Many types of hot applied glass sealants are currently used in the insulated glass sealant market. One type is a two-component chemically-cured sealant. Another type is a single-component curing sealant. Another type is a non-curing hot melt, butyl rubber based sealant. The present invention is directed towards an improved high performance, non curing, hot melt, window sealant that does not require butyl polymer. This novel sealant is suitable for use as an edge sealant for the manufacture of insulated glass structures.

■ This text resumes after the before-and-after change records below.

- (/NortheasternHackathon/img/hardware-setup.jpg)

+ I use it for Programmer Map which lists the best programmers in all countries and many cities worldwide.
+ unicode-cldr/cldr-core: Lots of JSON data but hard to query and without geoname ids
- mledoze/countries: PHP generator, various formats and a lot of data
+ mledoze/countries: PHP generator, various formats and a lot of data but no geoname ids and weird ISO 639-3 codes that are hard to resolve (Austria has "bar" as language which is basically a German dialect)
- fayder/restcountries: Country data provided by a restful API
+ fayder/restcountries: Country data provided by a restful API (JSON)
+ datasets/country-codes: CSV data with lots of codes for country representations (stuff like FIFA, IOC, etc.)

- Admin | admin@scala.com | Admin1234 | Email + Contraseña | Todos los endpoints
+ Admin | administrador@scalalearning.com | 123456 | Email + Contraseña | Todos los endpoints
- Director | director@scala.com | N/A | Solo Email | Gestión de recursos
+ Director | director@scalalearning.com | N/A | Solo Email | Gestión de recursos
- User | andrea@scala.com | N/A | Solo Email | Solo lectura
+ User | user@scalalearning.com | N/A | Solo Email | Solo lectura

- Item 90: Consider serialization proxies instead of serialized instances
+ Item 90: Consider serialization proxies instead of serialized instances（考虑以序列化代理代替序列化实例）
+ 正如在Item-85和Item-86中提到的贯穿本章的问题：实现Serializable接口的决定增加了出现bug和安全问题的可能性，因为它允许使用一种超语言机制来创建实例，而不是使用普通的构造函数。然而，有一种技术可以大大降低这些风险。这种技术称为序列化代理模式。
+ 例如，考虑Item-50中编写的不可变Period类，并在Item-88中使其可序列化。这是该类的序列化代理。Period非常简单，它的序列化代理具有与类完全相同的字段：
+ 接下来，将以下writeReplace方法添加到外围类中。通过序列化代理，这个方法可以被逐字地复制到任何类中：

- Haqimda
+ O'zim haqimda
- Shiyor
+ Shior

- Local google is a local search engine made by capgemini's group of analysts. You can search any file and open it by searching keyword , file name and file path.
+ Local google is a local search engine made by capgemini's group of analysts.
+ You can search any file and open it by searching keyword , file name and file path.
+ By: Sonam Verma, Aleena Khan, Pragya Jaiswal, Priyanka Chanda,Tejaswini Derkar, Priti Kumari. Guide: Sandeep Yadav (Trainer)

Two-component sealants irreversibly cure to form solid thermoset elastomeric sealants. In using these sealants, both the ratio of components and their mixing are important and must be precise. If there is any error in the ratio of the components, or if improper mixing occurs, the sealant will not cure properly and/or will not adequately chemically adhere to a substrate. The reaction is irreversible and cannot be terminated. This creates problems if the reaction occurs too slowly or too rapidly while the sealant is being applied or if curing occurs during potential equipment shutdowns. As such, application equipment must be thoroughly purged of mixed sealant or the sealant will cure in the equipment. Purging wastes materials and time, thus adding costs to the final product. Further, if the sealant has not properly cured it does not have the mechanical properties to sufficiently hold the window together. Any premature handling or movement of the window causes premature cohesive failure of the sealant, and/or sealant-to-substrate bond delamination. Also, slow curing of the sealant requires that the window manufacturing facilities have staging areas to allow the sealant to properly cure. This lost time and space results in higher costs.
Single-component curing sealants only slightly reduce the need for post application cure time staging areas and have essentially all of the similar application concerns of the two component materials. The exception for single component cure systems is that the ratio and mixing limitations take place at the sealant manufacturing location rather than at the window manufacturing location. The net effect is that a complication in assuring a finite and effective window seal is achieved. Single-component curing sealants also rely upon a water vapor cure mechanism which requires an effective packaging system to prevent the inclusion of atmospheric moisture. Such packaging is often ineffective and results in inferior product performance due to post application cure.
Butyl rubber-based sealants have none of the cure associated application liabilities. They offer uncomplicated application parameters along with the elimination of cure time window handling requirements. Although somewhat inferior to cross linking systems, industry testing has shown butyl sealants to perform reliably at considerable cost advantage. They have historically shown utility in the competitively priced residential window category. However, butyl polymers have routinely been associated with supply concerns as the raw material feed stocks used to produce the butyl are increasingly directed towards the manufacture of other higher value polymeric materials. As such, butyl rubber manufacture is often constrained and subjected to extreme pricing fluctuations based upon the supply and demand curve. Universally employed in the manufacture of hot applied non curing window sealants, butyl rubber supply has the very real potential to produce a situation whereby an entire product class of non curing window sealants risks being priced out of the marketplace. Such an occurrence will render many window producers within the insulated glass window marketplace without adequate sealant supply.
A new class of non crosslinking hot melt window sealants has now been developed. Prior to the arrival of these newly formulated materials, butyl rubber has defined the non curing window sealant marketplace. Butyl rubber has de facto been required to manufacture a hot melt product intended for use as a sealant for insulated glass window manufacture without otherwise employing a post application cure mechanism. Removal of the butyl rubber from these systems effectively eliminates the associated supply concerns and provides an entirely new design space for formulation of insulated window glass sealant products. These new materials have been formulated to completely eliminate the butyl rubber polymer component, while improving upon resultant insulated glass window sealant performance. The materials have been certified to comply with industry recognized ASTM test methods; E 2188, E2189, and E2190, collectively referred to as HIGS or Harmonized Insulated Glass Standards.